John Robert’s face clouded. “Juan? You don’t want him. I had to let him go.”
“Oh, they can be so frustrating, can’t they? My gardener is forever leaving the grass clippings on the lawn.” Of course my apartment complex had no gardener. Our Astroturf didn’t need much care.
“I’m afraid he disobeyed me. About something...big.”
“I’m so sorry.” I put a light hand on his arm and looked into his eyes. “What was it?” Might as well come right out and ask.
“It’s a long story.” I gave a little Marilyn pout. “About a horse,” he added to appease me. Wow, that pout thing actually worked.
“Oh, you’re joking with me,” I said. “My uncle used to say that. You know, ‘I have to go see a man about a horse.’” I la
ughed, hoping they used that saying in New York too.
They must have, because John Robert blushed. “No, a real horse.”
I pointedly looked at the nearby corral and the two horses inside it. “Oh! I love horses. Can I meet him?” Maybe I could get a closer look at the corral.
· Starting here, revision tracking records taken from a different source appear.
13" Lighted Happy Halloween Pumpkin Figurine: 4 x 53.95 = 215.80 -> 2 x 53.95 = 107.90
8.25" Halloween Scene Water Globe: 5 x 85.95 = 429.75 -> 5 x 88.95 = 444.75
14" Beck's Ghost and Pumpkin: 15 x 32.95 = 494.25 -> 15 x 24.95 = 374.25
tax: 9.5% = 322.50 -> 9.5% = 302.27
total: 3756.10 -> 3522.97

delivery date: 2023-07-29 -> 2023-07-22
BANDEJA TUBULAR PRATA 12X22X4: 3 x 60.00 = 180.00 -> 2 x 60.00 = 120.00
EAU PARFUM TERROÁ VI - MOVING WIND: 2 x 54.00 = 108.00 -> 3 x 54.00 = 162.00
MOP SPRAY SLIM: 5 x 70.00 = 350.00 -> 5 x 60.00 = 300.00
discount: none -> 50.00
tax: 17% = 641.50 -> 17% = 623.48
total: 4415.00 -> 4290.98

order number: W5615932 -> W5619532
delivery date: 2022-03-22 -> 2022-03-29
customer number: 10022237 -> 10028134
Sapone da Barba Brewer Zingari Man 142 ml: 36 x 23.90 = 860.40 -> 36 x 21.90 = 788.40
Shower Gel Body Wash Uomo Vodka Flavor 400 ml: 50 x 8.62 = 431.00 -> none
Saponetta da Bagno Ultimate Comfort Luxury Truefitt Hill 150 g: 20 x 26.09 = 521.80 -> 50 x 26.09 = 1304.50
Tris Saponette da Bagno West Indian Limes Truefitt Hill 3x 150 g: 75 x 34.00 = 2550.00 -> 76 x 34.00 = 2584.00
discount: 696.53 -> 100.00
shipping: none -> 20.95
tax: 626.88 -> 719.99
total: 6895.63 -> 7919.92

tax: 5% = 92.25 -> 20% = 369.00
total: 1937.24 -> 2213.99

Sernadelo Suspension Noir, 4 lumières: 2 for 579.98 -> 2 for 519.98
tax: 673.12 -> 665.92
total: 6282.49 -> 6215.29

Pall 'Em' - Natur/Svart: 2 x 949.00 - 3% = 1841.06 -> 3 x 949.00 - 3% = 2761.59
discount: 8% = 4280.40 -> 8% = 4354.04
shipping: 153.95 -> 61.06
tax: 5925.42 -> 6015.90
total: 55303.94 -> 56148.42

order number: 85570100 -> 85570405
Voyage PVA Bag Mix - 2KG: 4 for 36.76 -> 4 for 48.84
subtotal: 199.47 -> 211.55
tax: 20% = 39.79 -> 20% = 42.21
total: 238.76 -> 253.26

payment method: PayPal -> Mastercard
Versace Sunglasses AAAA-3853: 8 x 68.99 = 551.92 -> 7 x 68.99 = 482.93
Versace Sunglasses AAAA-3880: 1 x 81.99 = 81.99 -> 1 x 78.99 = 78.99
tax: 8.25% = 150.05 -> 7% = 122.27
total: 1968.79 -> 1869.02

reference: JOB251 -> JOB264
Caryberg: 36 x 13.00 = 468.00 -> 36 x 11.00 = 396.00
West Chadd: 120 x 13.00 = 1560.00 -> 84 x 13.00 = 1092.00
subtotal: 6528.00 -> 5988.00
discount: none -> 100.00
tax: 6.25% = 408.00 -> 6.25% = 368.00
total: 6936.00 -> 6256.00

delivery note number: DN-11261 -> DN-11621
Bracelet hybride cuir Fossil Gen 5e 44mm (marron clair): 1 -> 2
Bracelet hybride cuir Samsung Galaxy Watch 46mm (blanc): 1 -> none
“He’s not here anymore. Long story,” John Robert said again. Someone cleared her throat behind us. I turned, and my mouth fell open of its own accord.
Chapter 22
Jackie Kennedy sat behind us in the shade of a green-striped awning, slim legs crossed in a ladylike manner, leaning back in her chair like she was relaxing on the lawn at Hyannis Port. I blinked. Jackie was dead. I knew she was dead. And even if she weren’t, she certainly wasn’t this young, but...I blinked again and made myself shut my mouth.
John Robert clapped his hands together in another happy little boy gesture. “Marilyn, meet Jackie.”
The woman rose and held out a white-gloved hand to me—gracious, but with touch of formality, maybe even disdain, as if she were the real first lady meeting her real rival. “Charmed,” I said.
I was. The actress was impeccably dressed in a powder blue Chanel-type sheath with matching jacket. She had Jackie’s large, wide-set brown eyes and generous mouth, played up with makeup to look even more Jackie-esque, but even more impressive was the way she carried herself: like a queen, but one who might be friendly to the right people.
The French doors opened behind me. “Fancy a drink?”
I turned to face the voice behind me. I had to shut my mouth again.
The man grinned boyishly and held out a fuchsia cocktail. “I’m Jack. And this is a prickly pear mimosa.”